I recently read On the Sufferings of the World, a philosophically pessimistic essay by Arthur Schopenhauer — the great German pessimist whose influence stretched all the way to Friedrich Nietzsche. He’s also known on this site as the “miserable bastard in chief” affectionately called by Comicus.
One passage in particular struck me with brutal German bluntness:
“We are like lambs in a field, disporting themselves under the eye of the butcher, who chooses out first one and then another for his prey. So it is that in our good days we are all unconscious of the evil Fate may have presently in store for us — sickness, poverty, mutilation, loss of sight or reason.”
He only mentions a handful of maladies there — and what about all the rest?
Yet the crucial word, the defining word for this article is butcher.
The butcher is not a literal conscious agent standing over mankind with a blood-splashed apron and meat cleaver. It is the impersonal unfolding of ominous contingency itself: illness, accident, decay, humiliation, loss. These are not anomalies or cosmic mistakes; they are structural features of embodied existence. To be born as a living organism is to become vulnerable to deterioration.
The butcher represents suffering in waiting.
It is the possibility hanging silently over every life, selecting without warning and without fairness. One person is chosen early, another late, but all stand within sight of the finger.
The great comedian Rodney Dangerfield once described his life as being crushed beneath constant pressure. He called it “the heaviness”.
“It’s always on top of me, this heaviness.”
That heaviness is the awareness — however suppressed — that the butcher’s finger may eventually land upon us. It is existence lived under suspended sentence. Not the theatrical version of Russian roulette romanticised in films, but the genuine article: the revolver pressed against the temple while the chamber continues to turn invisibly through time.
Schopenhauer’s use of the word disporting is brilliant. It evokes children running about in carefree delight, leaping and laughing without the slightest awareness of catastrophe. Adults observing them know something the children do not. Childhood appears almost enchanted because it remains partially insulated from the consciousness of contingency.
Adults are no longer so fortunate.
They are full of care because they are full of commitments: work, debt, illness, obligations, responsibilities, anxieties about the future. The heaviness settles upon them like Atlas bearing the heavens upon his shoulders.
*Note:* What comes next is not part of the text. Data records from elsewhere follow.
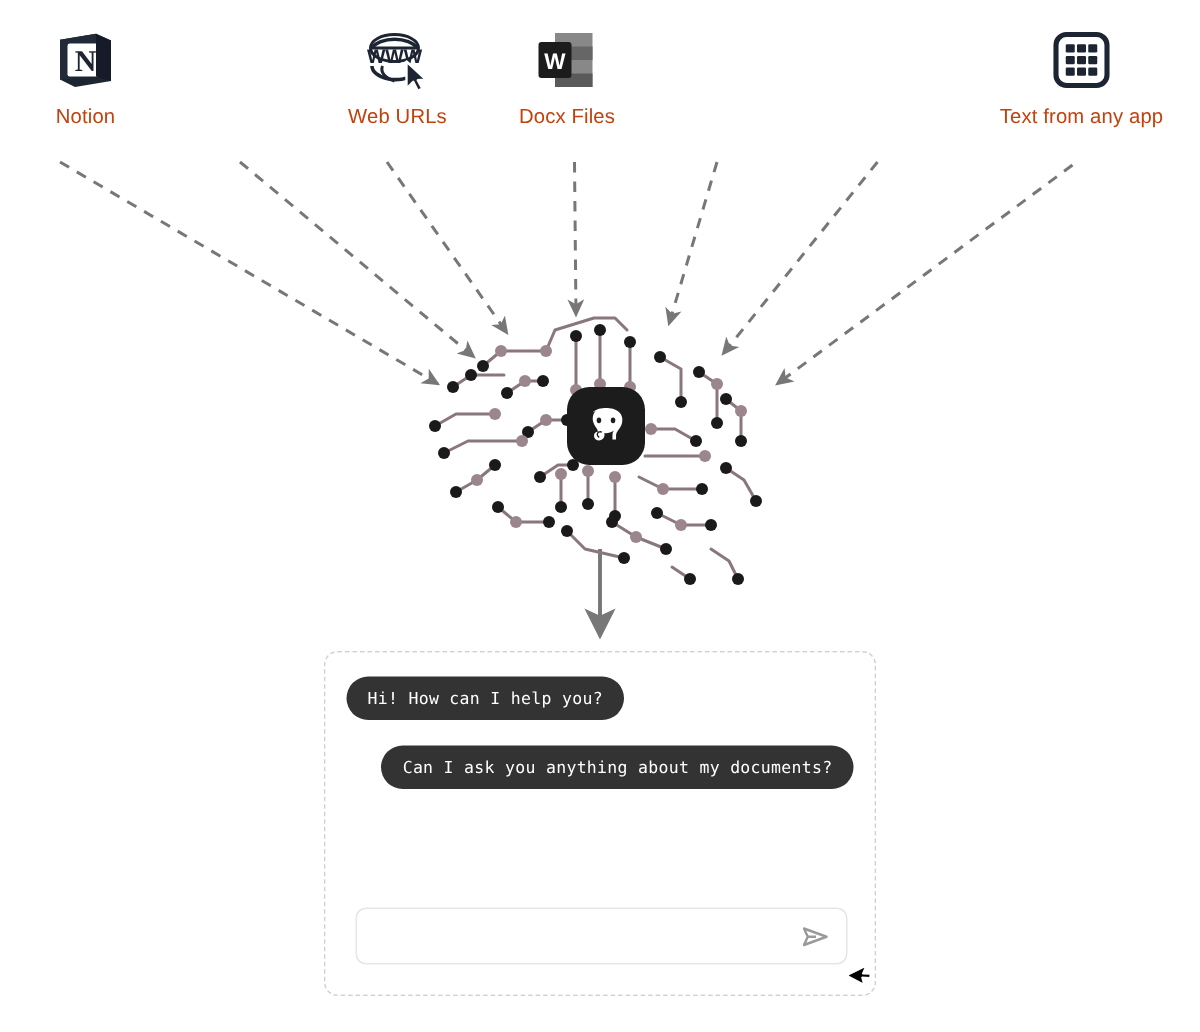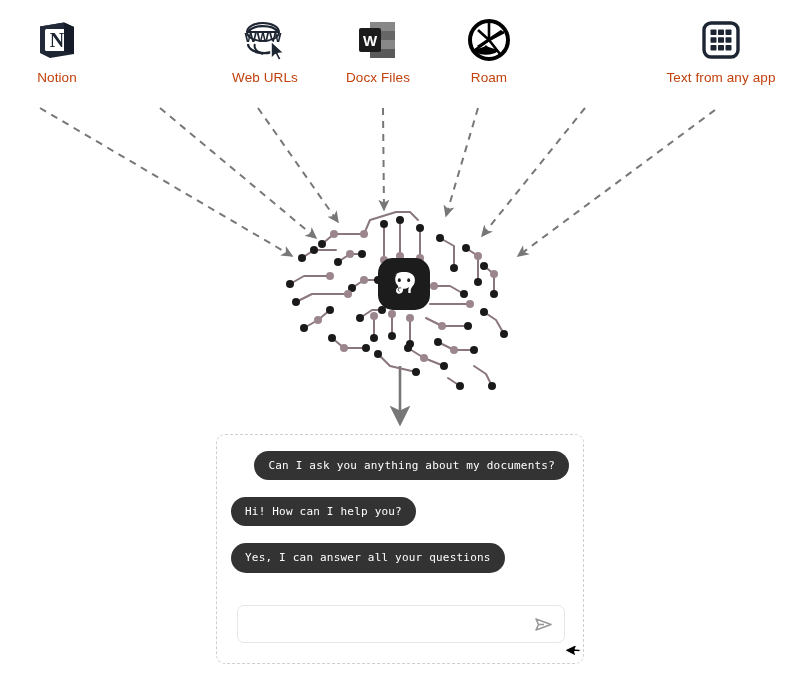"Roam" div.source-item { html: <div> <div> <svg> <circle></circle> <path></path> <path></path> <path></path> </svg> </div> <div>Roam</div> </div> -> none }
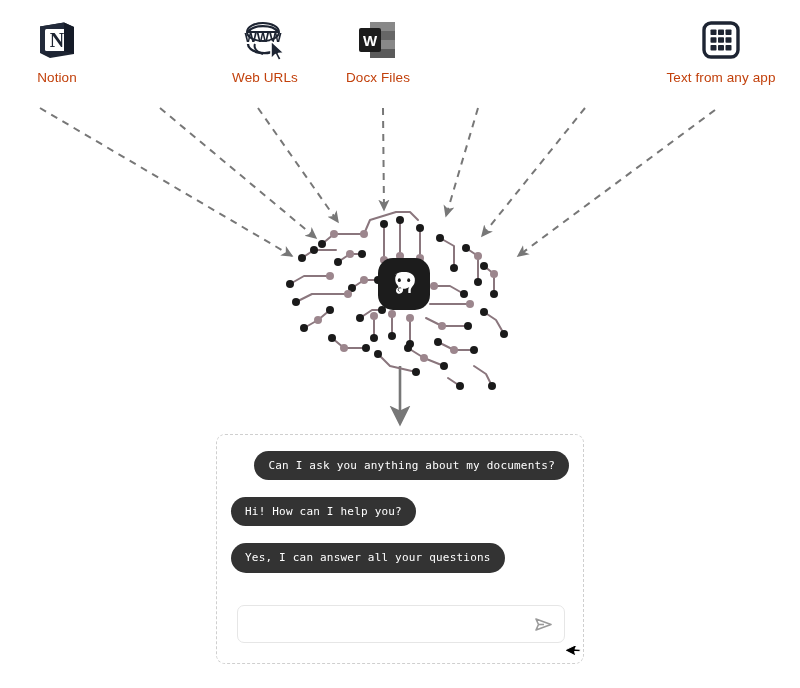"Can I ask you anything" div.msg-row { order: before "Hi! How can I help" -> after "Hi! How can I help" }
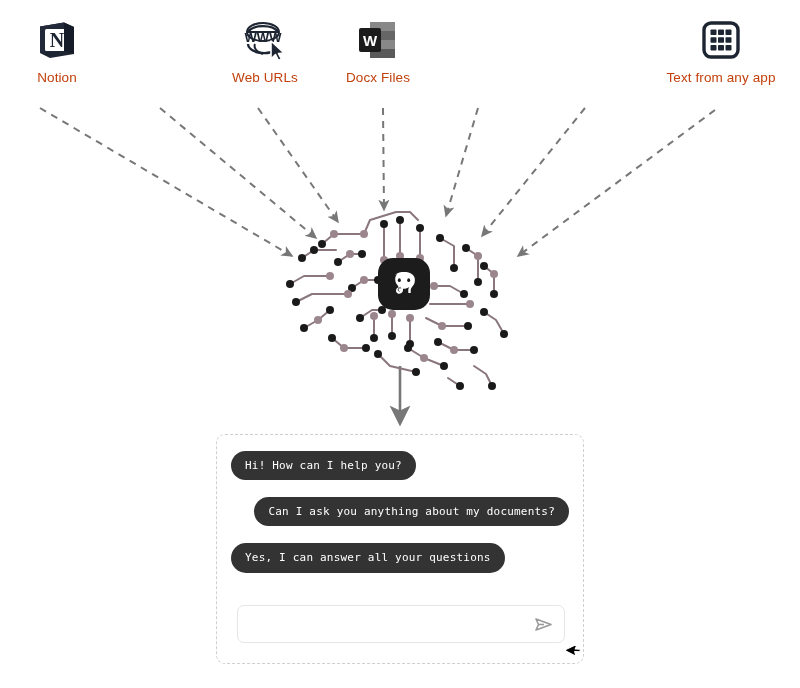"Yes, I can answer all" div.msg-row { html: <div> <div>Yes, I can answer all your questions</div> </div> -> none }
As Schopenhauer himself observed, work, worry, labour, and trouble form the lot of almost all people throughout the greater part of their lives.
Another passage from the essay captures this perfectly:
“In early youth, as we contemplate our coming life, we are like children in a theatre before the curtain is raised, sitting there in high spirits and eagerly waiting for the play to begin. It is a blessing that we do not know what is really going to happen.”
This applies just as much to modern youth. Students sipping lattes on university campuses, nibbling avocado toast, speaking confidently of careers, ambitions, travel, relationships, and self-discovery. They have inherited the accumulated protections of Western civilisation: medicine, sanitation, industrial production, scientific advancement. All the machinery necessary to deliver them safely into adulthood.
And yet none of it abolishes the butcher.
Bourgeois comfort merely obscures him temporarily.
The modern fantasy is that sufficient prosperity, education, or technological progress can permanently shield one from tragedy. But the butcher’s finger does not recognise class privilege, wealth, beauty, or status. To be born with a silver spoon in one’s mouth is not immunity from deterioration. Disease does not consult bank accounts before entering the body.
This is the part of Schopenhauer’s metaphor that lands like a physical blow:
“chooses out first one and then another.”
Ultimately, it is only a question of sequence.
Some handsome athlete blessed with health, strength, wealth, career prospects, and endless romantic attention may appear invincible in the eyes of others. Yet he too remains livestock beneath the butcher’s gaze. One day he may be lounging upon pristine white beaches beneath tropical sunlight, cocktail in hand, embodying the cliché image of someone “living their best life”.
Then the next day arrives.
The finger points.
A diagnosis. An accident. A collapse. A funeral.
The field continues on without him.
What Schopenhauer understood with terrifying clarity is that suffering is not exceptional. The exceptional thing is merely the temporary reprieve. Human beings spend much of their lives behaving as though stability were the natural order of things, when in reality stability is often nothing more than a brief interval between disasters.
Even the dull brute, lacking intellectual depth or moral sensitivity, cannot escape this condition. Such a creature may live entirely within the immediacy of the present moment, concerned only with visible and immediate needs. Yet ignorance does not grant exemption. The butcher’s finger reaches the simple and the sophisticated alike.
This is why fear of being forgotten by others is ultimately misplaced.
Those who forget you will themselves be forgotten soon enough.
The butcher chooses out first one and then another.